5 Ways to Start Paying Off Your Debt


Have you recently found yourself struggling with debt? Owing money to anyone can be stress-inducing, but pretending your debts don’t exist won’t help your finances.

If you’re on the hunt for easy ways to get your finances back on track and set your financial health up for success, incorporate these easy habits into your life.








5 Ways to Start Paying Off Your Debt

  1. Reassess Your Budget

If you’re drowning in debt, your current budget likely isn’t helping. It’s time to create a new one. Start from scratch, and give yourself at least an afternoon to whip your new budget into shape. Consider all of your monthly expenses. From rent to food, car insurance to gas, education tuition to entertainment costs. You also have to set enough money aside for those unexpected costs that always seem to hit us when we’re down. Cutting down on unnecessary spending and streamlining your costs to the basics can help you funnel more money towards paying off those debts.

  1. Switch Up Your Habits

It’s a step in the right direction to create a new budget, but it’s an entire leap to follow through on your plans. Old habits die hard, and without a concerted effort to change those financial behaviors that landed you in your debt mess, digging your way out is impossible. Make conscious decision to look at your behaviors and cut down on any of the expenses you just don’t need. It could mean giving up that daily trip to Starbucks, or forgoing those lunches out with your colleagues. Paring down your spending to the absolute essentials will leave you more money left over to put towards paying down your debts. Going without some of those entertainment things now will set you up for financial success later—the payoff is worth it.

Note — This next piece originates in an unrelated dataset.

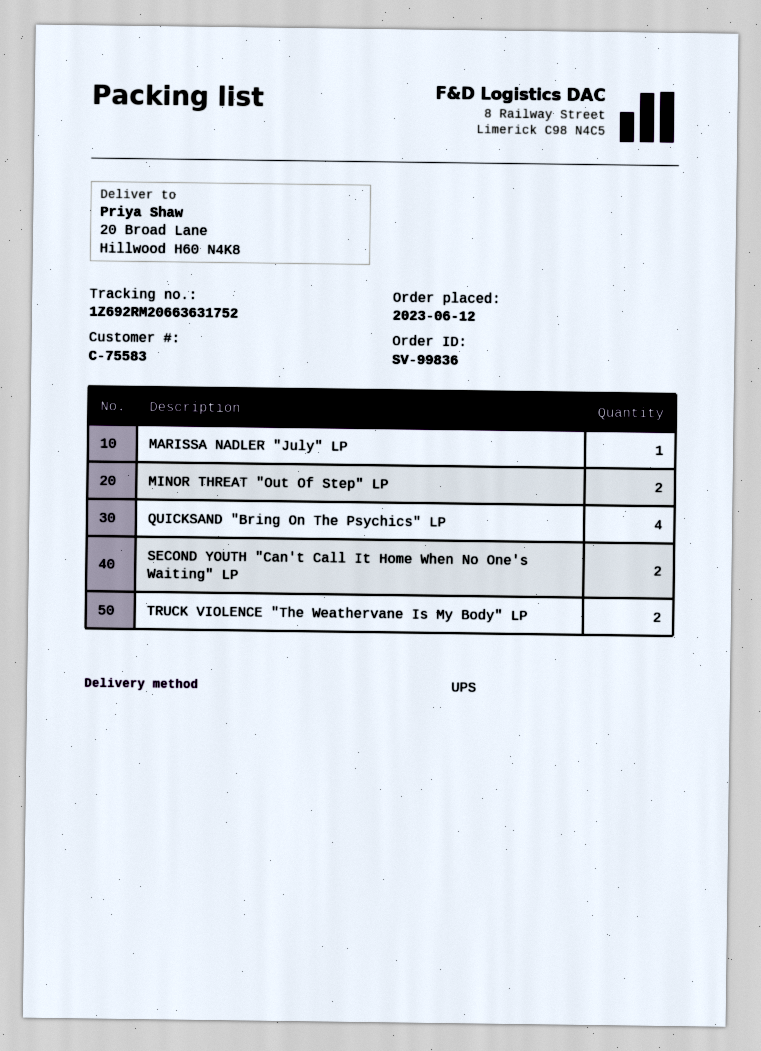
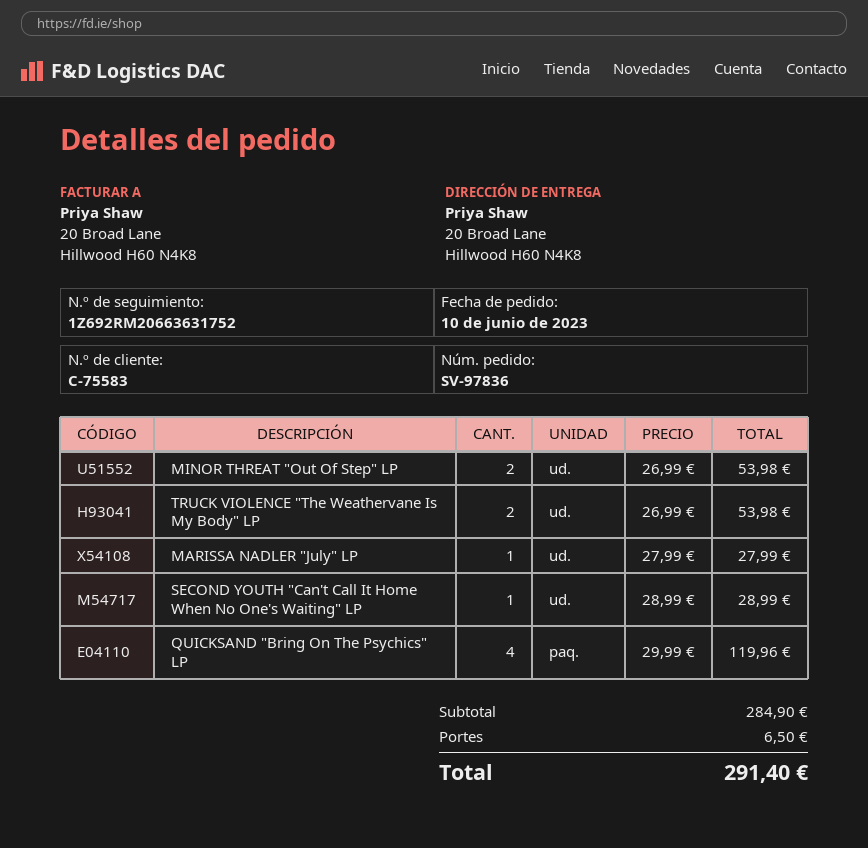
order number: SV-99836 -> SV-97836
order date: 2023-06-12 -> 2023-06-10
SECOND YOUTH "Can't Call It Home When No One's Waiting" LP: 2 -> 1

  1. Cut Up Those Credit Cards

If you’re struggling with credit card debt, get those cards out of your sight. Racking up more debt through credit spending can leave you in a world of hurt down the road. Stop or cut back on your credit spending as much as you possibly can. Don’t take out any new cards, and avoid taking out loans. Set aside a specific amount of cash per month that you can use on unnecessary items (if any at all). Once that cash has been depleted, your frivolous spending is over. Make sure to use discounts and coupons whenever possible, especially on those novelty items, and keep yourself accountable for any excess spending that could have been avoided.

  1. Make a List of Debts

To get a comprehensive view of all of your debts and the total amount of money owed, make a high-level observation by listing out all of your debt accounts. Include important details while you list, including penalties for missing payments, interest rates, and any other pertinent information. You can organize these accounts in several ways. You may choose to order your debt in order from smallest to largest amount owed. By quickly paying off the small debts (while still paying the minimum on all other accounts) you decrease the total amount of debt accounts. This can be psychologically satisfying, and may help you feel less overwhelmed by the money you owe. Maybe you’re worried about racking up interest rates. If this is the case, order your debts by interest rate, going from highest to lowest. Tackling those accounts that are costing you more in the long run can save you oodles of money.

  1. Hire Help

Sometimes, our debts can get so bad that they’re impossible to manage by ourselves. If you’ve hit a point of despair, it’s time to hire help. A professional financial planner can help you determine the best ways to pay down credit card debt. They may provide budgeting advice, savings tips, and general guidance that can transform your bank account and squash your debts. Have tax debt? Hire a tax professional can help you deal with any IRS issues. There are available programs to help you handle government debt problems; the fresh start initiative helps taxpayers come up with payment plans and installment agreements designed to help settle their tax debt.

If you’re in debt, don’t give up on paying off your bills. Incorporate these habits into your daily life and make a change you can be proud of.